Other·December 22, 2005·New York, United States· By Raúl Zamudio

The New MoMA

After a long hiatus “Manhattan is now modern again,” or so went the advertisement on buses that made their way around New York City announcing the reopening of the Museum of Modern Art. The new MoMA consists of its original architecture with additions that have enhanced its collection overall. Yoshio Taniguchi, the Japanese architect known for quasi-clinically modernist buildings such as the Toyota Municipal Museum of Art in Toyota City, Japan, was responsible for MoMA’s renovation. In this instance, however, Taniguchi was able to maintain the architectural spirit of the MoMA’s international style while adding to it. The hustle and bustle of MoMA’s densely urban environs worked as a counterpoint to the museum’s quietude and vice versa. The dialogue between form and context, between aesthetics and the social sphere, had an altogether welcoming effect that one always hopes to find in architectural practice today.

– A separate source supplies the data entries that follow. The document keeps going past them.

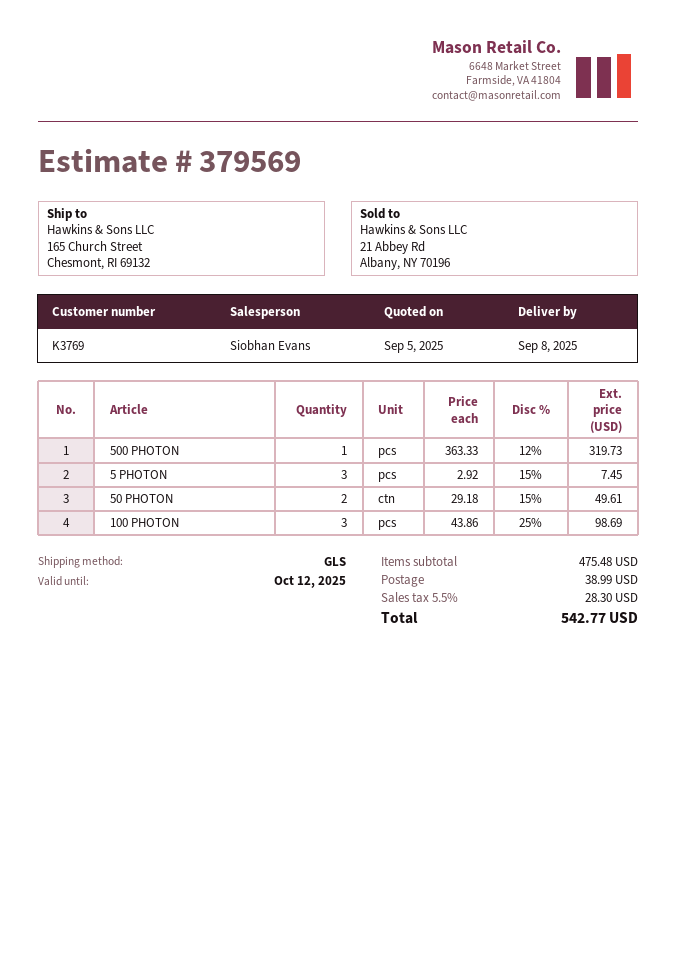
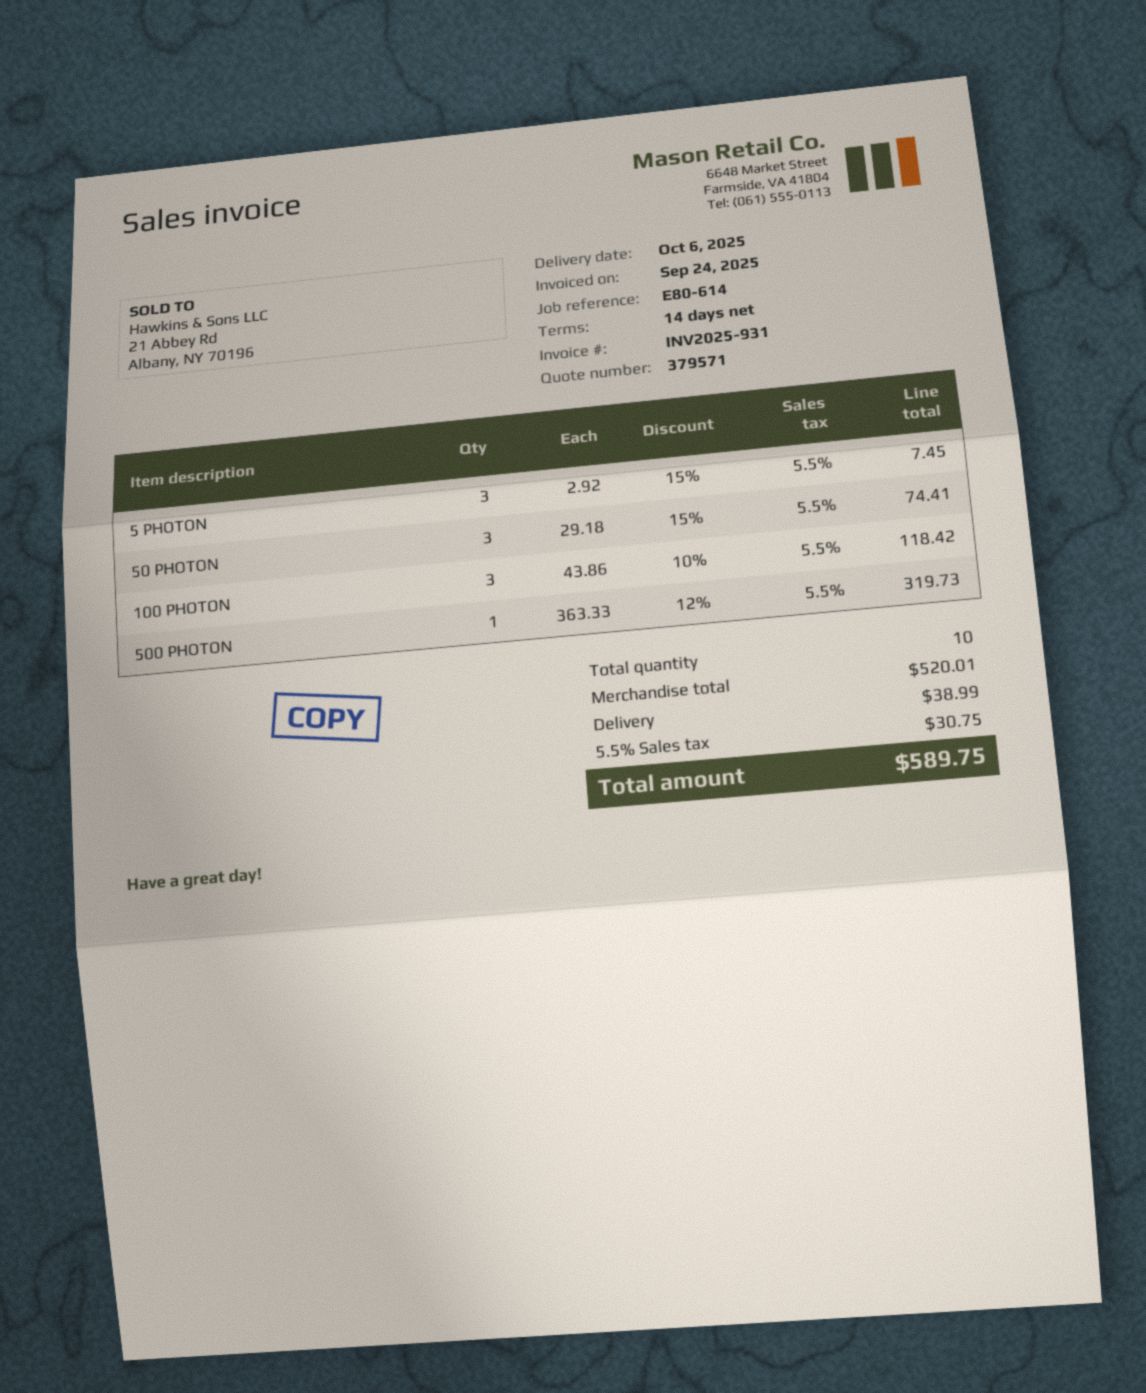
quote number: 379569 -> 379571
delivery date: 2025-09-08 -> 2025-10-06
50 PHOTON: 2 x 29.18 - 15% = 49.61 -> 3 x 29.18 - 15% = 74.41
100 PHOTON: 3 x 43.86 - 25% = 98.69 -> 3 x 43.86 - 10% = 118.42
subtotal: 475.48 -> 520.01
tax: 5.5% = 28.30 -> 5.5% = 30.75
total: 542.77 -> 589.75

While MoMA’s absence was surely felt on NY’s exhibition radar during its transformation, the results seemed to have galvanized an either love it or hate it attitude. Heated opinions stemmed from two yet not disconnected trajectories. One concerned the narrative constructed when displaying works of art and how this was articulated into the pyramid-like exhibition schema since older works were situated at the top and contemporary works at the bottom. The hierarchy in place, whether intentional or not, is a reminder of the ideological nature of exhibition strategies. The other point of contention is more obvious: does the architectural expansion and renovation occlude the work exhibited? Curiously, there are antecedents to this tepidity in the city’s past: similar anxieties were batted about when the Guggenheim first opened. Is the rotunda’s curvaceous, spiraling feature, which is quintessentially Guggenheim, the proper way to exhibit purely abstract art? Some of the stodgier members of the so-called New York School were worried that the Guggenheim’s lack of planarity would subsume non-representational art and impede the relationship between artwork and viewer. Most of the observations related to this question in regards to the MoMA were of a formal variety, however. To be sure, some works like Monet’s Water Lilies lost visual presence in being exhibited in a less intimate setting. And the seeming bric-a-brac mounting of the contemporary galleries had the opposite effect: they seemed slightly claustrophobic because of their ostensible, jumbled installation. This was not a problem of Tanguchi’s making. Rather, it had to do with what appeared to be curatorial happenstance induced by the inability of displaying works that engage MoMA’s architectonics, and not the other way around.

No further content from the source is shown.